In this section, we will define a custom training loop and perform training while inducing sparsity to the `model_to_prune`. To achieve this, we will use instances of `tfmot.sparsity.keras.UpdatePruningStep()` and call specific methods (`set_model`, `on_train_begin`, `on_train_batch_begin`, `on_epoch_end`) at specific points (Marked **1-4** in `custom_sparsity_train_loop` below) in the training loop, to successfully induce sparsity.

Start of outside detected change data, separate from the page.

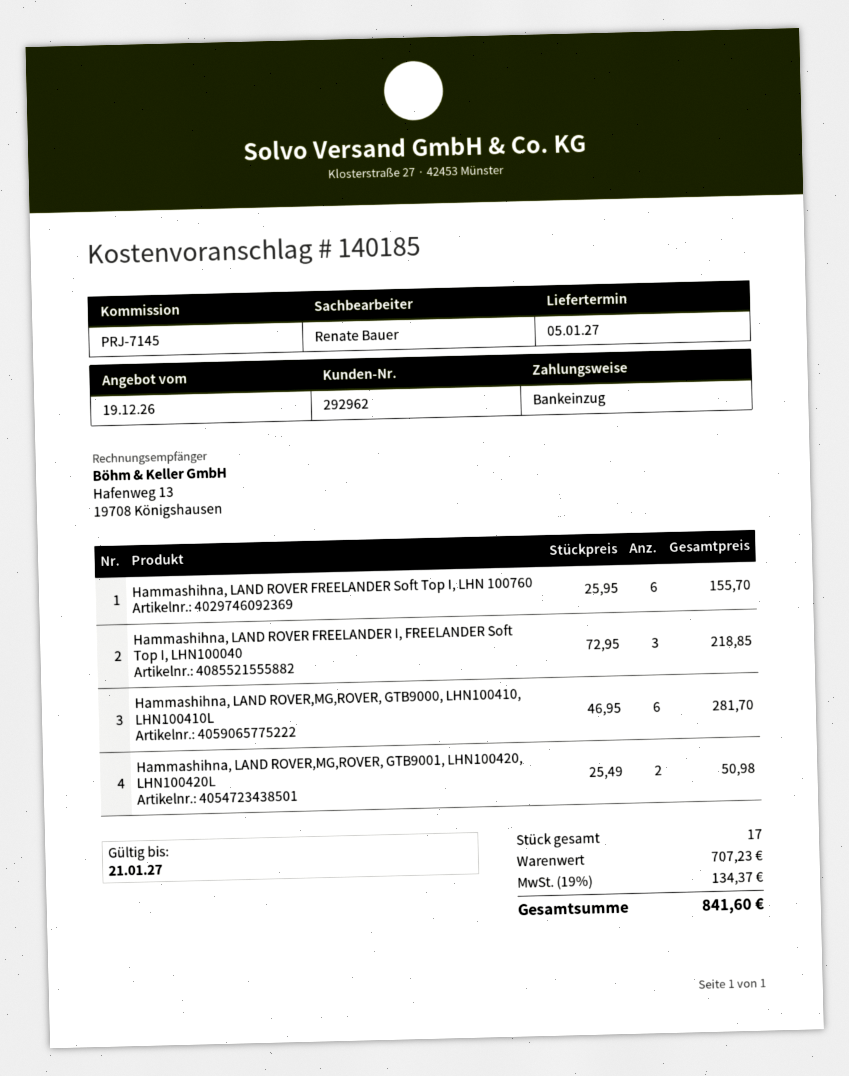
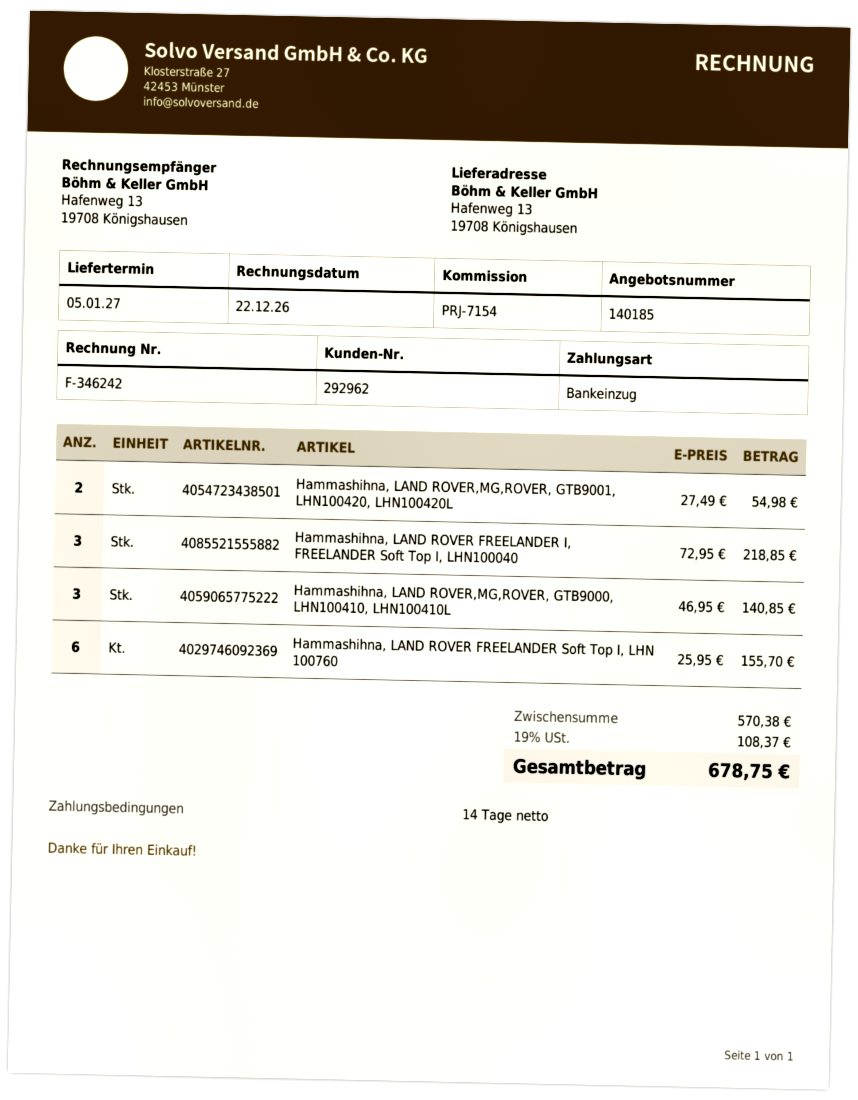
reference: PRJ-7145 -> PRJ-7154
Hammashihna, LAND ROVER,MG,ROVER, GTB9000, LHN100410, LHN100410L: 6 x 46.95 = 281.70 -> 3 x 46.95 = 140.85
Hammashihna, LAND ROVER,MG,ROVER, GTB9001, LHN100420, LHN100420L: 2 x 25.49 = 50.98 -> 2 x 27.49 = 54.98
subtotal: 707.23 -> 570.38
tax: 19% = 134.37 -> 19% = 108.37
total: 841.60 -> 678.75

Reference: https://www.tensorflow.org/model_optimization/guide/pruning/comprehensive_guide.md.


In [None]:

def custom_sparsity_train_loop(model_to_prune, 
                                optimizer, 
                                metrics, 
                                loss_fn, 
                                train_dataset, 
                                val_dataset=None,
                                num_epochs=2):
    """
    Custom Training Loop, with instances of tfmot.sparsity.keras.UpdatePruningStep() 
    called in specific points of the training loop (marked 1-4) to induce sparsity.
    Reference: https://www.tensorflow.org/model_optimization/guide/pruning/comprehensive_guide.md
    """
    model_to_prune.compile(optimizer=optimizer, loss=loss_fn, metrics=metrics)

    """
    1) Define prune_step and attach Model to prune_step callback
    """
    prune_step = tfmot.sparsity.keras.UpdatePruningStep()
    prune_step.set_model(model_to_prune)

    """
    2) prune_step.on_train_begin() call
    """
    prune_step.on_train_begin() # call bac
    for epoch in range(0, num_epochs):
        print(f"Processing epoch {epoch}")
        for batch_id, (x_batch, y_batch) in enumerate(train_dataset):
            
            """
            3) prune_step.on_train_batch_begin() call
            """
            prune_step.on_train_batch_begin(batch=-1) # run pruning callback

            model_to_prune.train_on_batch(x_batch, y_batch)

        """
        4) prune_step.on_epoch_end() call
        """
        prune_step.on_epoch_end(batch=-1) # run pruning callback

    if val_dataset:
        _, val_acc = model_to_prune.evaluate(val_dataset, verbose=0)
        print(f"Validation Accuracy Epoch {epoch}: {val_acc}")

    return model_to_prune

In [None]:
model_to_prune = custom_sparsity_train_loop(model_to_prune=model_to_prune,
                                            optimizer=optimizer,
                                            metrics=metrics, 
                                            loss_fn=loss_fn, 
                                            train_dataset=train_dataset, 
                                            val_dataset=test_dataset,
                                            num_epochs=epochs)

In [None]:
_, prune_accuracy = model_to_prune.evaluate(
   test_images, test_labels, verbose=0)

print('Pruned test accuracy:', prune_accuracy)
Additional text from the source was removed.